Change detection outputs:
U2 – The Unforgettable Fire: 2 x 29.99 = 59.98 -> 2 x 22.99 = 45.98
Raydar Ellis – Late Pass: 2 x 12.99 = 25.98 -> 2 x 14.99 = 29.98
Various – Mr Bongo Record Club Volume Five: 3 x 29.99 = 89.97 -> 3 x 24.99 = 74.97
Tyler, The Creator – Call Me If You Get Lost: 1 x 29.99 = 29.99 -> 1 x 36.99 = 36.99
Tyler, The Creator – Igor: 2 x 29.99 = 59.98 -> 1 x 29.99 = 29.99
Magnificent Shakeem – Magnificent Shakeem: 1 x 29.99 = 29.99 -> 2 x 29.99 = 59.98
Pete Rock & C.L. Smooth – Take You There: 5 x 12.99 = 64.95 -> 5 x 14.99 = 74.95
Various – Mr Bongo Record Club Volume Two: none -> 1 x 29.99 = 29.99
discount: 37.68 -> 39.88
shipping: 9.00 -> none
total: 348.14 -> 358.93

● Work request
All of the entries, from the first line to the last, should be duplicated exactly.

● Written solution
U2 – The Unforgettable Fire: 2 x 29.99 = 59.98 -> 2 x 22.99 = 45.98
Raydar Ellis – Late Pass: 2 x 12.99 = 25.98 -> 2 x 14.99 = 29.98
Various – Mr Bongo Record Club Volume Five: 3 x 29.99 = 89.97 -> 3 x 24.99 = 74.97
Tyler, The Creator – Call Me If You Get Lost: 1 x 29.99 = 29.99 -> 1 x 36.99 = 36.99
Tyler, The Creator – Igor: 2 x 29.99 = 59.98 -> 1 x 29.99 = 29.99
Magnificent Shakeem – Magnificent Shakeem: 1 x 29.99 = 29.99 -> 2 x 29.99 = 59.98
Pete Rock & C.L. Smooth – Take You There: 5 x 12.99 = 64.95 -> 5 x 14.99 = 74.95
Various – Mr Bongo Record Club Volume Two: none -> 1 x 29.99 = 29.99
discount: 37.68 -> 39.88
shipping: 9.00 -> none
total: 348.14 -> 358.93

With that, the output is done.